Exercise directions: All entries are to be printed again exactly, with their images omitted.
Given information START
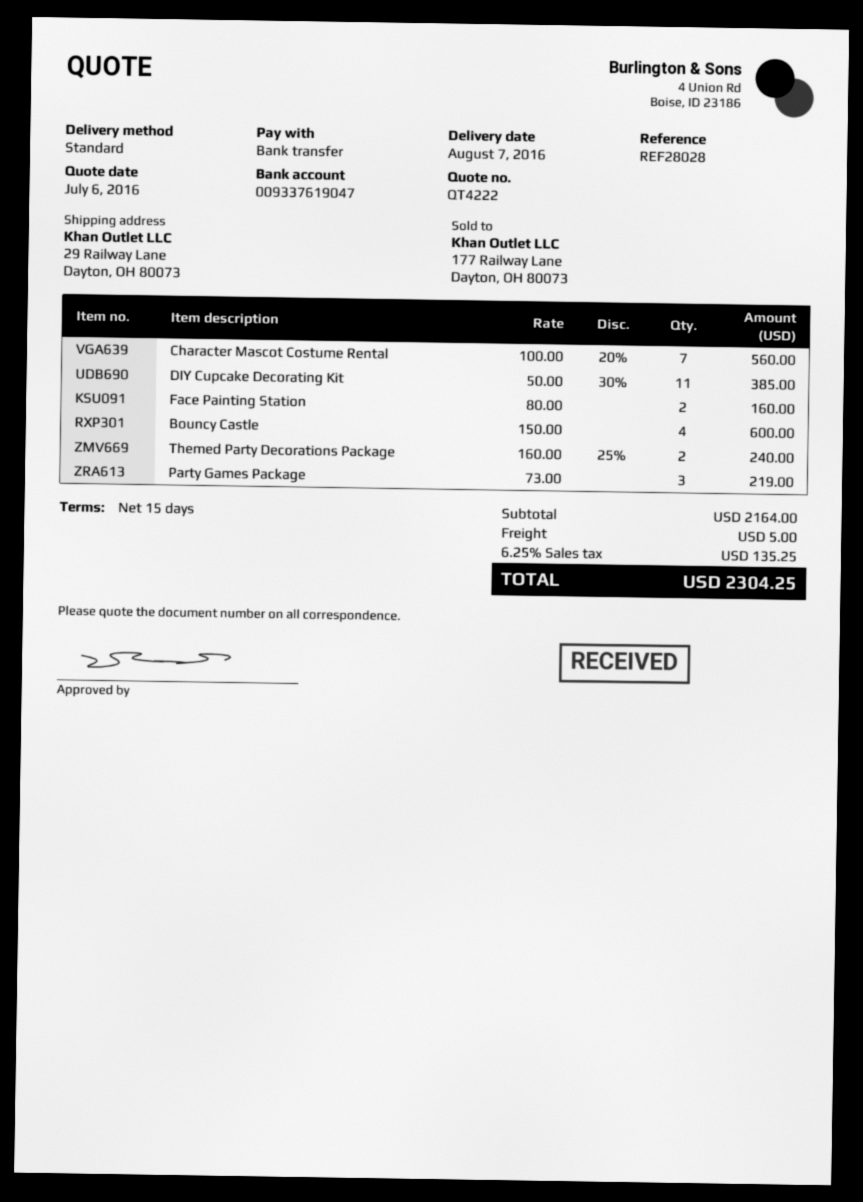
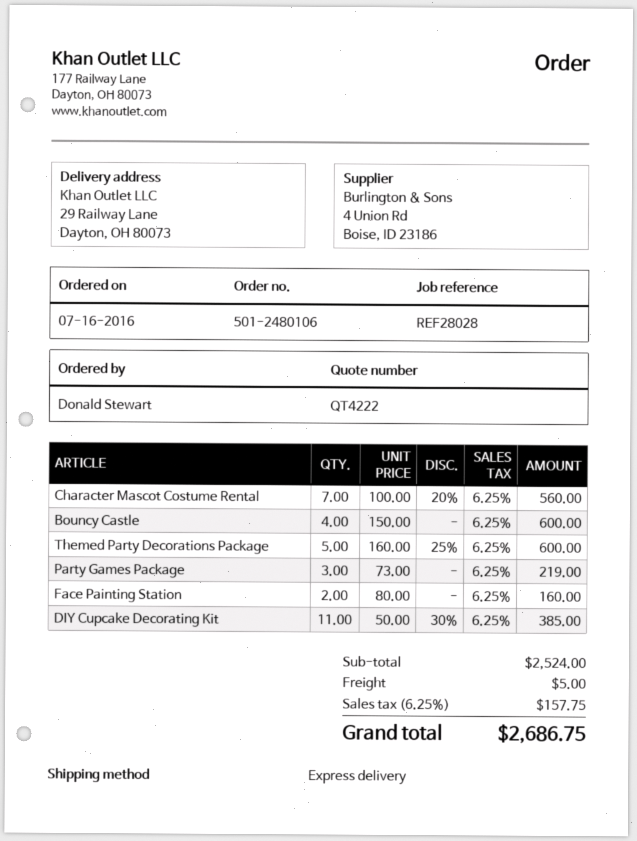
shipping method: standard -> express
Themed Party Decorations Package: 2 x 160.00 - 25% = 240.00 -> 5 x 160.00 - 25% = 600.00
subtotal: 2164.00 -> 2524.00
tax: 6.25% = 135.25 -> 6.25% = 157.75
total: 2304.25 -> 2686.75

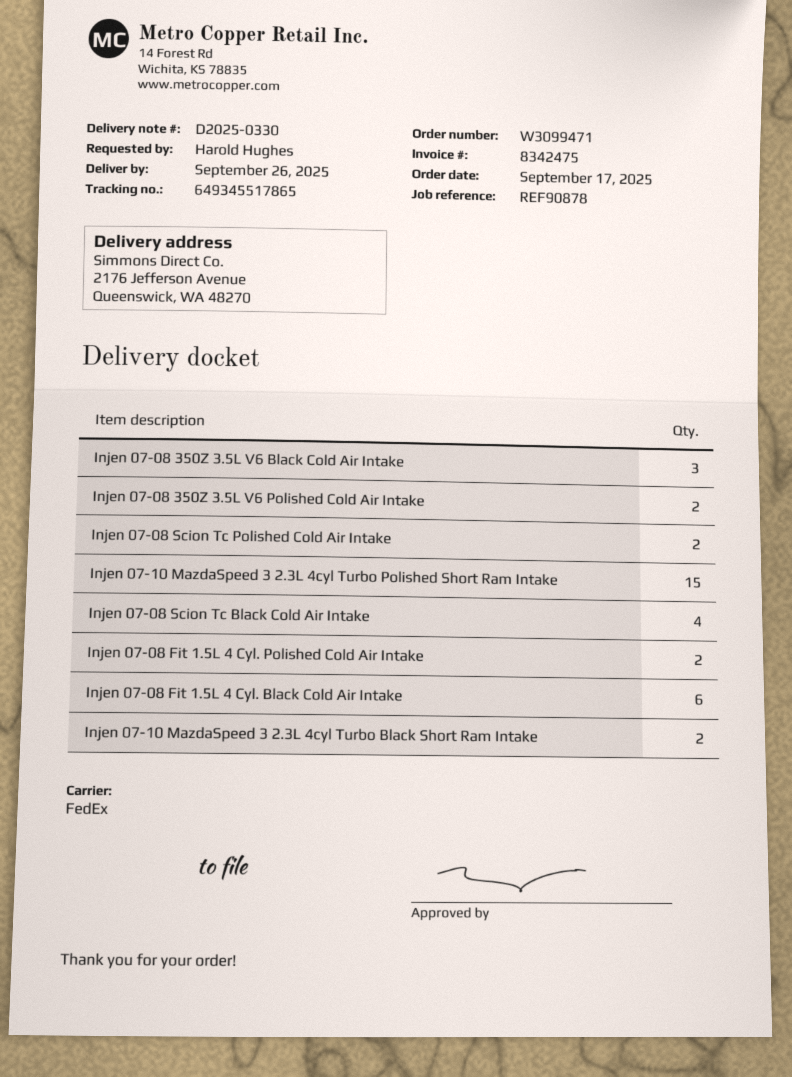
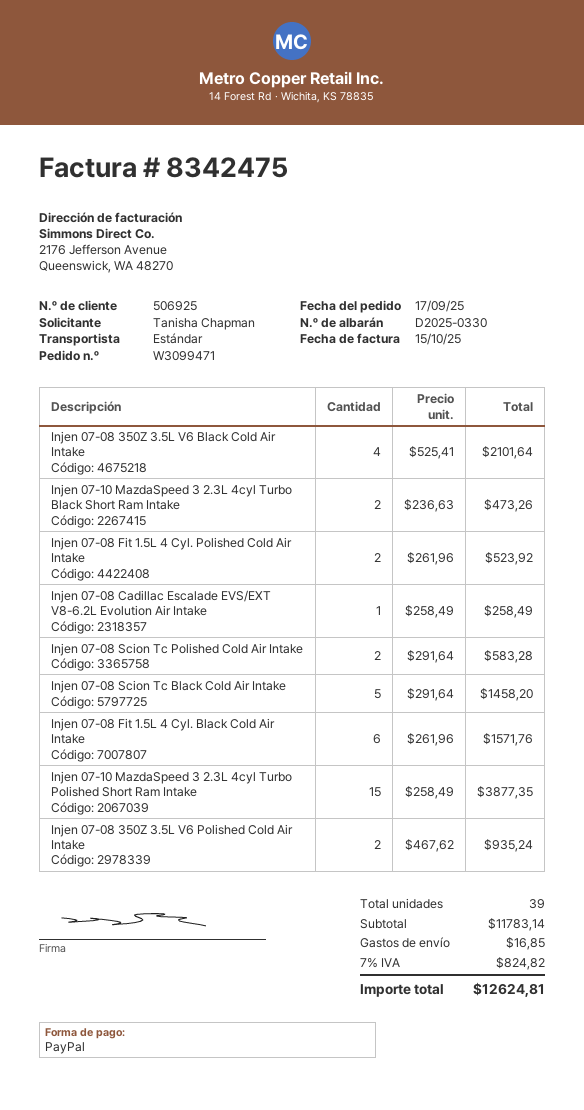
ordered by: Harold Hughes -> Tanisha Chapman
shipping method: FedEx -> standard
Injen 07-08 350Z 3.5L V6 Black Cold Air Intake: 3 -> 4
Injen 07-08 Scion Tc Black Cold Air Intake: 4 -> 5
Injen 07-08 Cadillac Escalade EVS/EXT V8-6.2L Evolution Air Intake: none -> 1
Given information END
Exercise answer:
shipping method: standard -> express
Themed Party Decorations Package: 2 x 160.00 - 25% = 240.00 -> 5 x 160.00 - 25% = 600.00
subtotal: 2164.00 -> 2524.00
tax: 6.25% = 135.25 -> 6.25% = 157.75
total: 2304.25 -> 2686.75

ordered by: Harold Hughes -> Tanisha Chapman
shipping method: FedEx -> standard
Injen 07-08 350Z 3.5L V6 Black Cold Air Intake: 3 -> 4
Injen 07-08 Scion Tc Black Cold Air Intake: 4 -> 5
Injen 07-08 Cadillac Escalade EVS/EXT V8-6.2L Evolution Air Intake: none -> 1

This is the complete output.